*** Opening of Given records ***

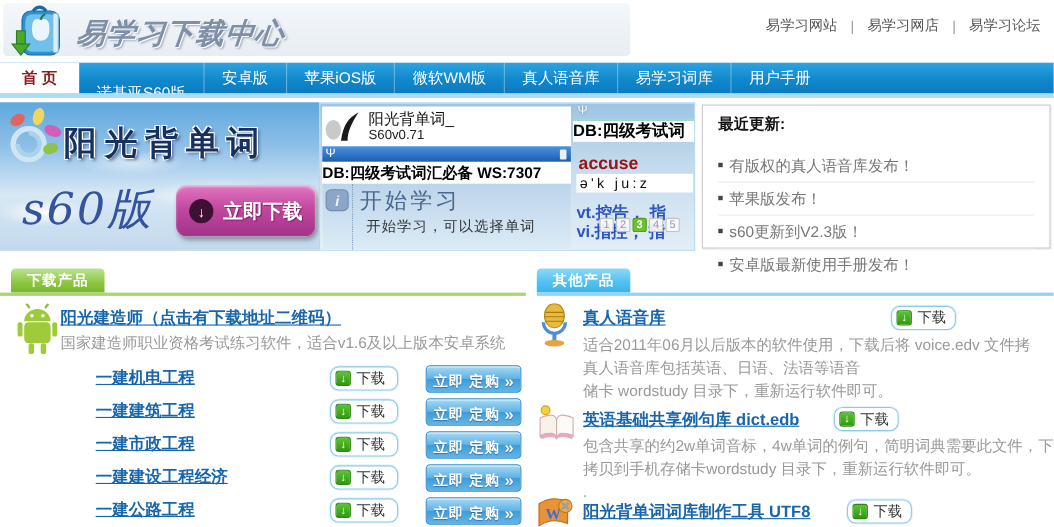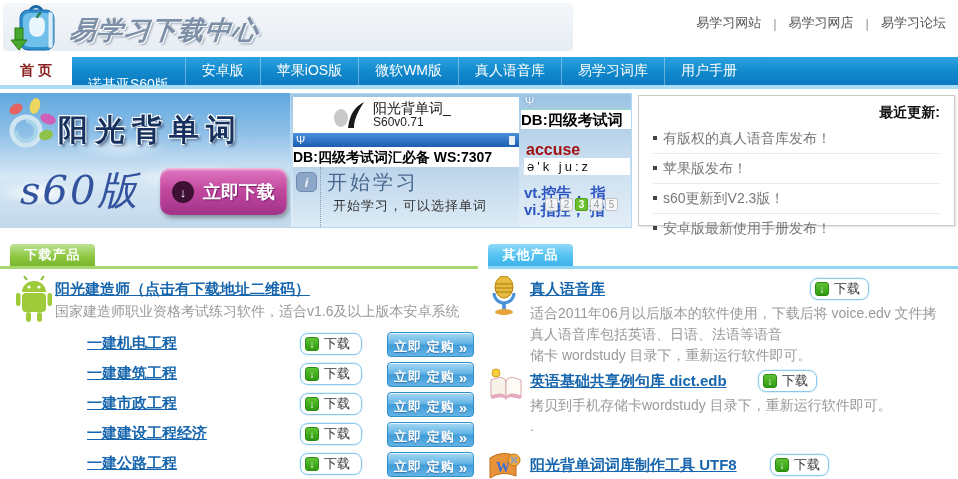--- a/index.html
+++ b/index.html
@@ -50,7 +50,7 @@
   .carousel { position:absolute; left:290px; top:0; width:342px; height:135px; border:1px solid #b3daf2;
     background:linear-gradient(180deg,#9cc4e4 0%,#c6dcee 45%,#e3eef7 100%); overflow:hidden; }
   .screen1 { position:absolute; left:2px; top:3px; width:226px; height:130px; background:#fff; }
-  .s1-titlebar { height:36px; background:#fff; display:flex; align-items:center; padding-left:38px; gap:8px; }
+  .s1-titlebar { height:36px; background:#fff; display:flex; align-items:center; gap:8px; }
   .s1-texts { display:flex; flex-direction:column; line-height:1.15; }
   .s1-apptitle { font-size:14px; color:#111; }
   .s1-version { font-size:12px; color:#222; }

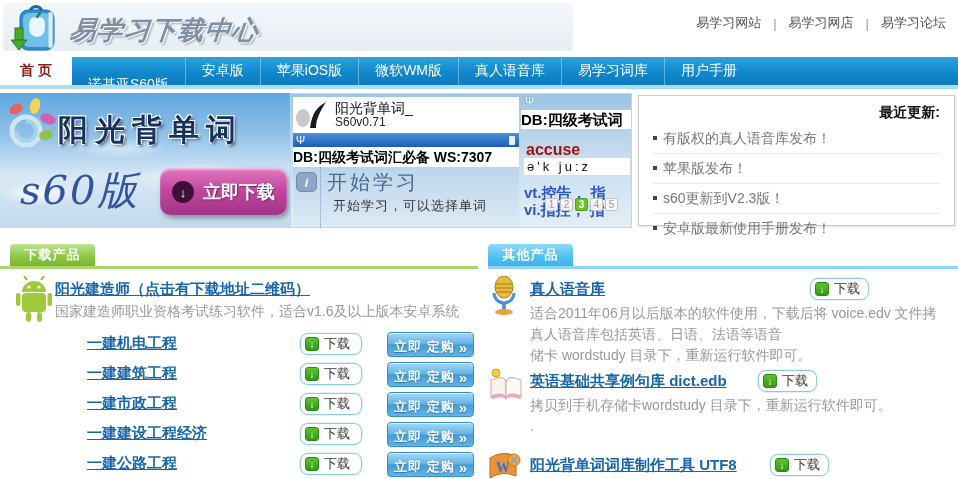--- a/index.html
+++ b/index.html
@@ -83,7 +83,7 @@
 
   .updates { position:absolute; left:638px; top:2px; width:317px; height:131px; background:#fff;
     border:1px solid #c9c9c9; box-shadow:1px 1px 2px rgba(0,0,0,.12); padding:8px 14px 0 14px; }
-  .upd-title { font-size:14px; font-weight:bold; color:#111; margin-bottom:2px;text-align:right; }
+  .upd-title { font-size:14px; font-weight:bold; color:#111; margin-bottom:14px; }
   .upd-item { font-size:14px; color:#777; padding:6px 0 5px 0; border-bottom:1px solid #e9e9e9; }
   .upd-item:last-child { border-bottom:none; }
   .upd-item .sq { display:inline-block; width:4px; height:4px; background:#444; margin:0 6px 3px 0; }

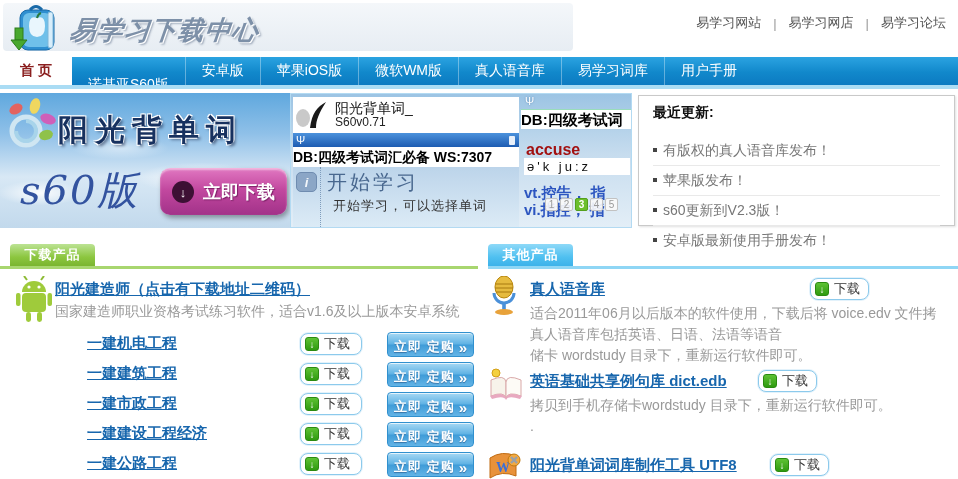--- a/index.html
+++ b/index.html
@@ -360,6 +360,7 @@
           <span class="dl-lbl">下载</span>
         </span>
       <div class="rp-desc">
+        <span class="gdesc">包含共享的约2w单词音标，4w单词的例句，简明词典需要此文件，下</span>
         <span class="gdesc">拷贝到手机存储卡wordstudy 目录下，重新运行软件即可。</span>
         <span class="gdesc">.</span>
       </div>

*** Close of Given records ***

_Directions_
One number is the full answer: how many lines of the records include the string "span".

_Final answer_
5